When The Narrative Shatters
Before I got married this time around, I went to counseling by myself to deal with some grief and loss issues. In one session, after crying and complaining, the counselor looked at me and said,"You really don't deal with disappointment well."
My sarcastic mind shouted, "YOU are F-ing BRILLIANT!"
But my mouth said, "No, I don't."
There was a joke that my step-grandfather used to love, and it goes like this:
A man falls from the top of a very high building and lands splat on the pavement below.
Quickly a crowd of passersby gather around the man to check on his condition.
In an instant, the man jumps up, brushes himself off and looks around with a bit of cunfusion at the people who had gathered.
One of the passersby yelled out to him, "Hey man, what happened?"
The man replied, "I don't know. I just got here myself."
You might not find that funny, but grandpa would laugh hysterically whenever he would tell it.
I doubt many of us take disappointment well. Seldom do we jump right up, brush ourselves off, and forget about the trauma that just transpired. If you're like me, you rather enjoy playing the martyr and wallowing in self-pitty for a while. You want others to feel sorry for you and your pathetic situation. You want people to know how you have endured the slings and arrows. Yes, Hamlet, conscience does make cowards of us all.
My blogger buddy, sster, recently noted the shattered narrative and how painful that could be when all you had authored of the future for yourself and your family turns to rubble, sometimes in the blink of an eye. This week, she wrote about packing up the physical manifestations of that shattered narrative.
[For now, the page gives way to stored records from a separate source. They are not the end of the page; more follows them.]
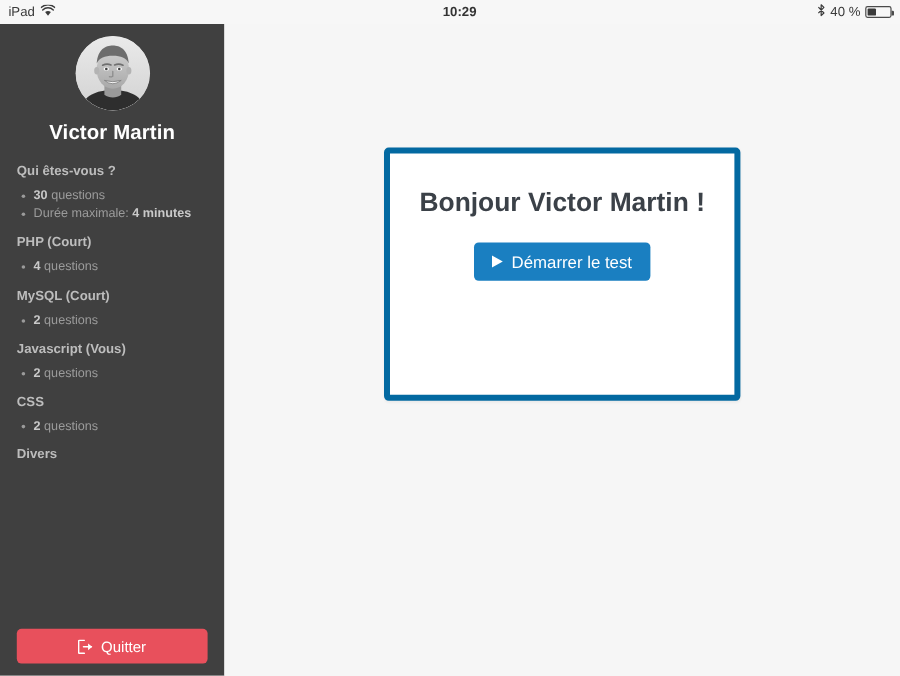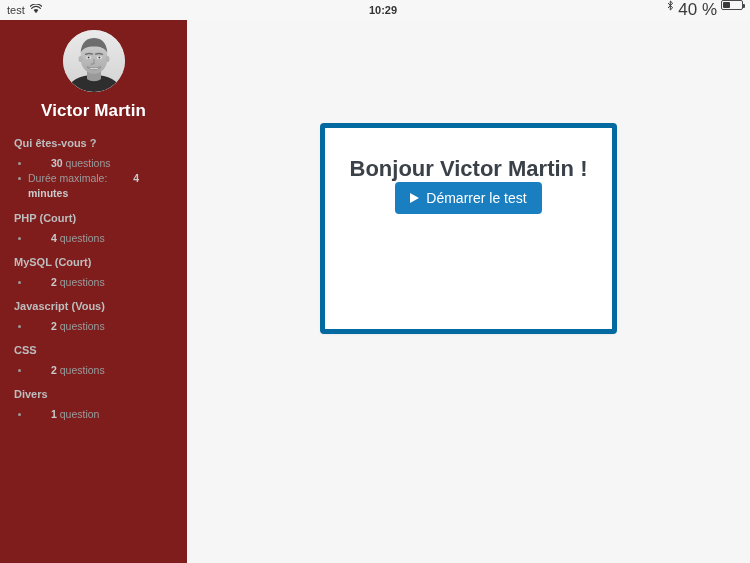--- a/index.html
+++ b/index.html
@@ -240,7 +240,7 @@
 
 <div id="status-bar">
   <div id="status-left">
-    <span class="device-label">test</span>
+    <span class="device-label">iPad</span>
     <span class="wifi-glyph">
       <svg width="12" height="10" viewBox="0 0 12 10" aria-hidden="true">
         <path d="M6 9.2 L3.6 6.0 A4 4 0 0 1 8.4 6.0 Z" fill="#3a3a3a"></path>

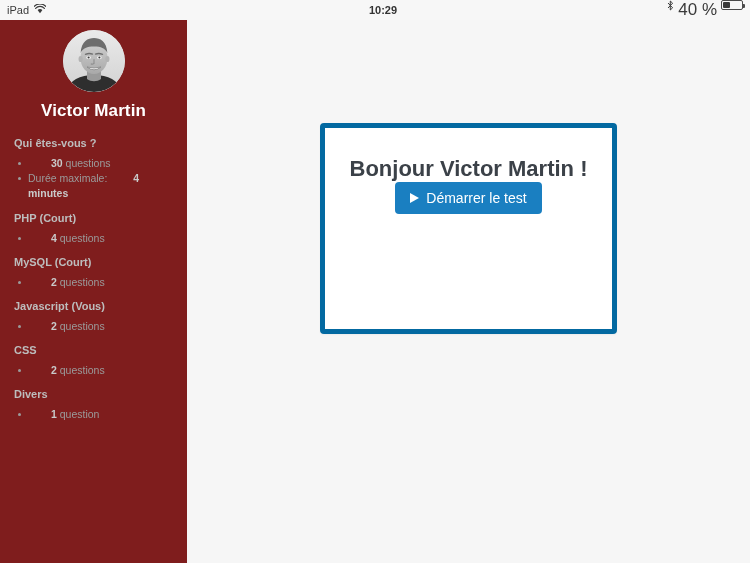--- a/index.html
+++ b/index.html
@@ -47,9 +47,9 @@
   #status-right {
     margin-left: auto;
     display: flex;
-    align-items: flex-start;
+    align-items: center;
     gap: 4px;
-    font-size: 17px;
+    font-size: 11px;
     color: #3a3a3a;
     z-index: 2;
   }

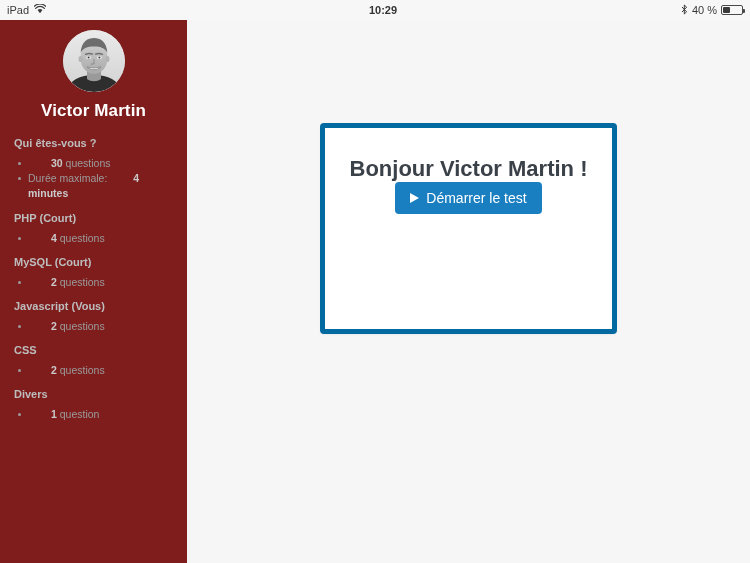--- a/index.html
+++ b/index.html
@@ -94,7 +94,7 @@
     top: 0; left: 0;
     width: 187px;
     height: 543px;
-    background: #7f1d1d;
+    background: #404040;
     box-sizing: border-box;
     overflow: hidden;
   }

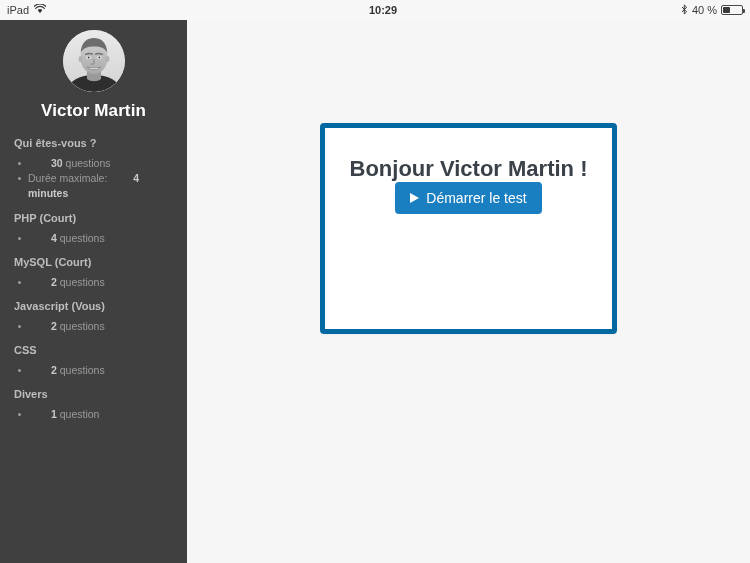--- a/index.html
+++ b/index.html
@@ -152,7 +152,7 @@
     border-radius: 50%;
     background: #9b9b9b;
   }
-  ul.meta li b { color: #c9c9c9; font-weight: bold; margin-left: 23px; }
+  ul.meta li b { color: #c9c9c9; font-weight: bold; }
 
   #quit-button {
     position: absolute;

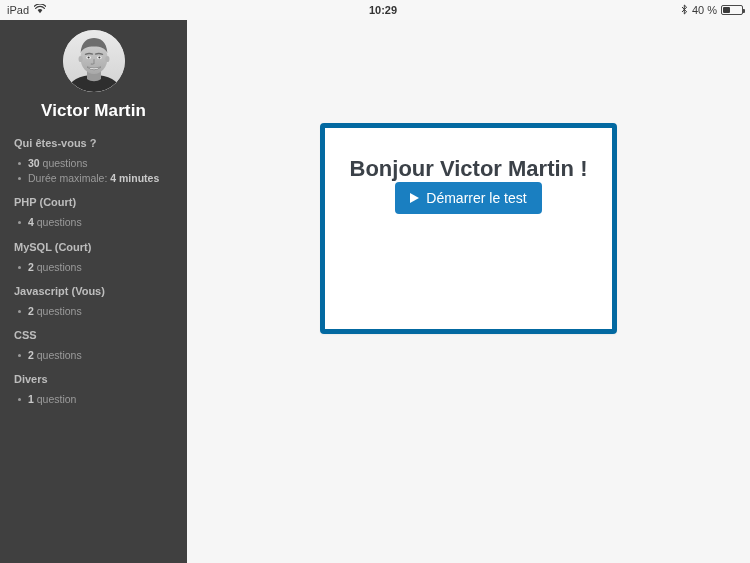--- a/index.html
+++ b/index.html
@@ -214,6 +214,7 @@
     margin: 16px 4px 0 4px;
   }
   #start-button {
+    margin-top: 20px;
     display: inline-flex;
     align-items: center;
     justify-content: center;

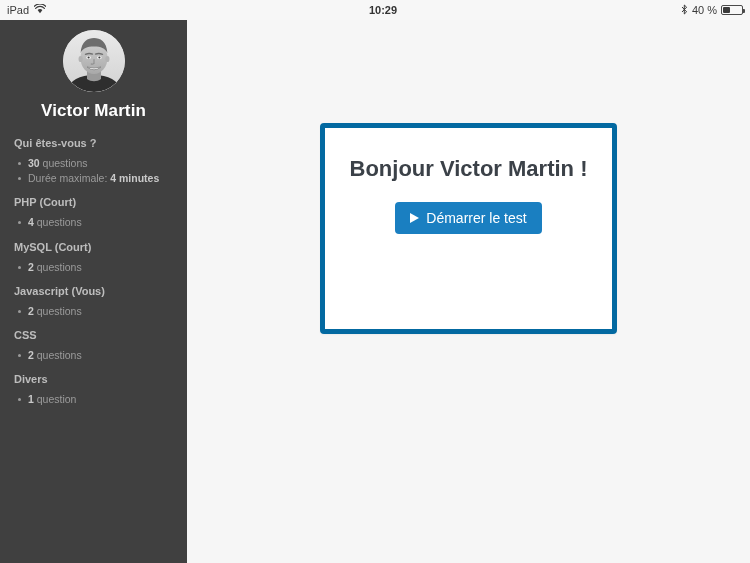--- a/index.html
+++ b/index.html
@@ -355,9 +355,6 @@
 
       <div class="section">
         <div class="section-title">Divers</div>
-        <ul class="meta">
-          <li><b>1</b><span> question</span></li>
-        </ul>
       </div>
 
 

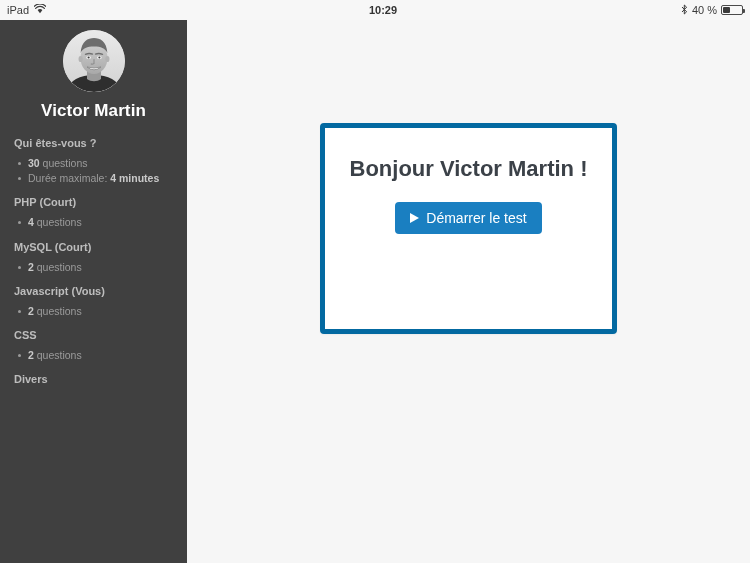--- a/index.html
+++ b/index.html
@@ -360,6 +360,16 @@
 
     </div>
 
+    <button id="quit-button">
+      <span class="logout-icon">
+        <svg width="13" height="12" viewBox="0 0 13 12" aria-hidden="true">
+          <path d="M5.2 0.6 H1.4 a0.9 0.9 0 0 0 -0.9 0.9 V10.5 a0.9 0.9 0 0 0 0.9 0.9 H5.2" stroke="#ffffff" stroke-width="1.3" fill="none" stroke-linecap="round" stroke-linejoin="round"></path>
+          <path d="M8.4 3.2 L11.8 6 L8.4 8.8 Z" fill="#ffffff"></path>
+          <path d="M4.6 6 H11.2" stroke="#ffffff" stroke-width="1.3" stroke-linecap="round"></path>
+        </svg>
+      </span>
+      <span>Quitter</span>
+    </button>
 
   </div>
 

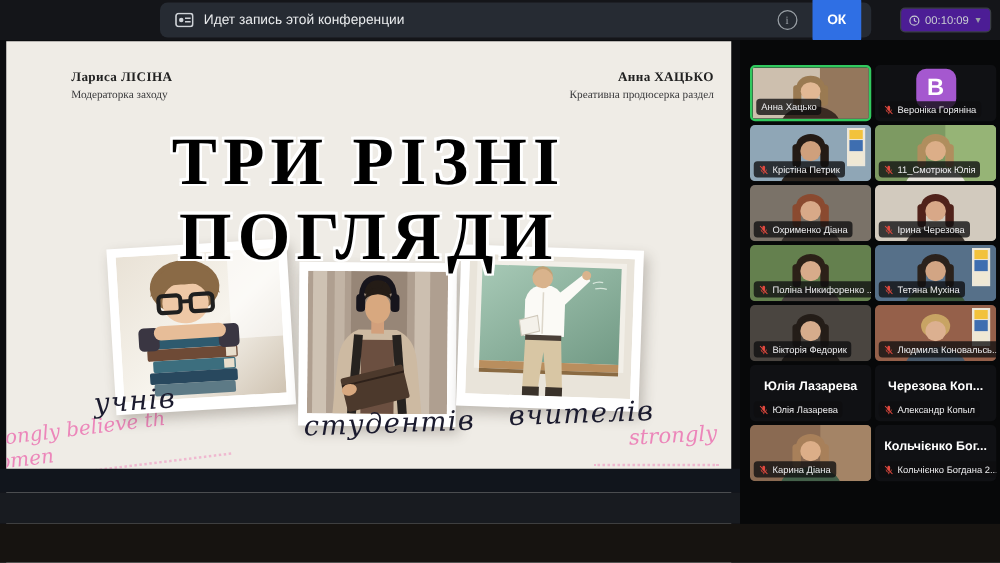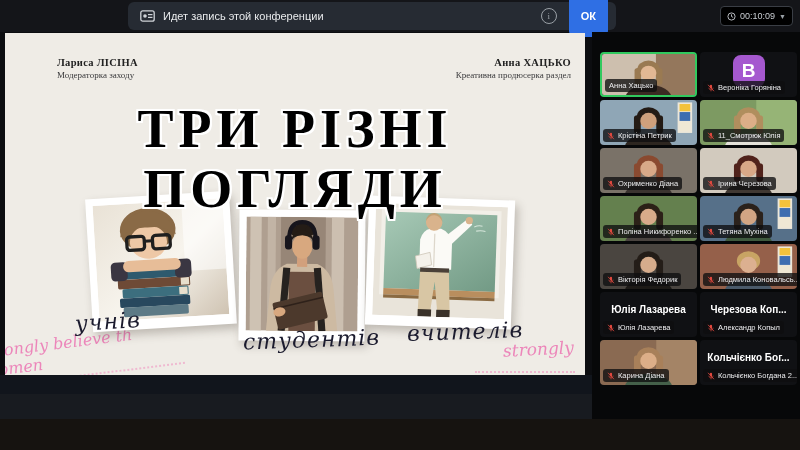--- a/index.html
+++ b/index.html
@@ -8,7 +8,7 @@
 
   
   #topbar{position:absolute;left:0;top:0;width:800px;height:32px;background:#141519;}
-  #rec-banner{position:absolute;left:128px;top:2px;width:488px;height:28px;background:#262b33;
+  #rec-banner{position:absolute;left:128px;top:2px;width:569px;height:28px;background:#262b33;
               border-radius:6px;display:flex;align-items:center;padding:0 8px;box-sizing:border-box;}
   #rec-banner .rec-ic{margin:0 8px 0 4px;flex:0 0 auto;}
   #rec-banner .txt{font-size:11px;color:#e8eaec;white-space:nowrap;}

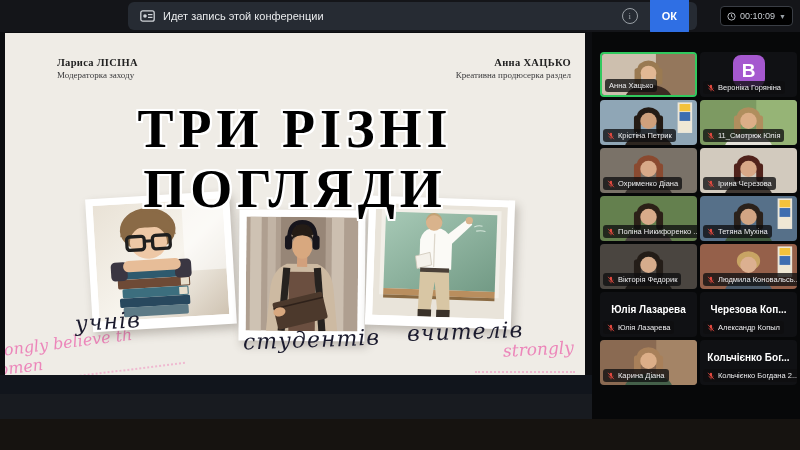--- a/index.html
+++ b/index.html
@@ -18,7 +18,7 @@
   #rec-banner .okbtn{margin-left:12px;background:#2f6fe4;color:#fff;font-size:11px;font-weight:bold;
       padding:15px 12px;border-radius:6px;border:none;}
   #timer{position:absolute;right:7px;top:6px;height:18px;display:flex;align-items:center;gap:4px;
-      background:#000000;border:1px solid #3a3e45;border-radius:4px;padding:0 6px;color:#c9cdd2;font-size:9px;}
+      background:#4c1d95;border:1px solid #3a3e45;border-radius:4px;padding:0 6px;color:#c9cdd2;font-size:9px;}
   #timer .chev{font-size:7px;color:#9aa0a6;}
A young woman who is in my small group at church recently faced disappointment with her interview to be commissioned after getting her MA and preparing to be ordained. She wrote the following:
My team leader on the B.O.M. called me around 6:00 pm today. The good news: I was given the "green light" by the committees on Call and Personal Growth and Development. The bad news: I was "continued" by the committees on Theology and Practice of Ministry. Bottom line: I don't get commissioned this year. Next year I can re-apply for probationary membership, although I'll only have to submit the papers and do the interviews for Theology and Practice. I should receive about five pages in feedback, which will help me in preparing for next year...
I'm reminding myself that this isn't the end of the world. Several people are "continued" every year. And part of this is my fault...I obviously didn't put my best foot forward in the applicable papers/interviews, or I would have been approved. Jeremiah 29:11 continues to be my mantra.
She's a fantastic young woman who makes sure in the end to remind herself what parts of her situation she is responsible for, and what she isn't. And - she's keeping the faith. She knows the long road ahead.
What I find particularly uplifting is this:
Here is a woman who has dedicated her life to preaching and teaching the Word of God. Yet, in her move of ultimate faithfulness, she faces disappointment. It would be easy for her to throw her arms up in the air and say, "See, I knew I wasn't supposed to do this. God has let me down. The Methodist church stinks! I give up. I knew I should have gotten my MBA instead. At least then I could have made some real money instead of suffering like this."
Nope, she trusts. She's already planning for next year - the very next day after she got the disappointing news.
I so relate because I detest “closed doors” – I want to see what’s behind them (and the next one, and the next one). It is so hard when our chosen narrative that we’ve written up for our own lives doesn’t quite match up to the one God has written up for us – after all, our narratives are fabulous – WE came up with them.
The “why” of these disappointing turns in our lives may or may not be revealed in the future. We might end up somewhere fabulous at some point in the future and know without a doubt that IF we had gotten the narrative we had drawn up for ourselves, we would not be where we are now (then). Or, we may never know.
Another fellow blogger wrote about infertility and noted that her husband had said he realized that infertility was the greatest gift God could ever have given him – because of what it brought him in the end (their two adopted boys). I’m not there yet and don’t know many people who are. I hope one day I am at complete peace with infertility and the roller coaster ride of fostering-to-adopt.
But I'm giving myself permission to not deal with disappointment well. If I did, I don't think I'd give a rat's ass about much of anything. "I care, therefore, I am disappointed."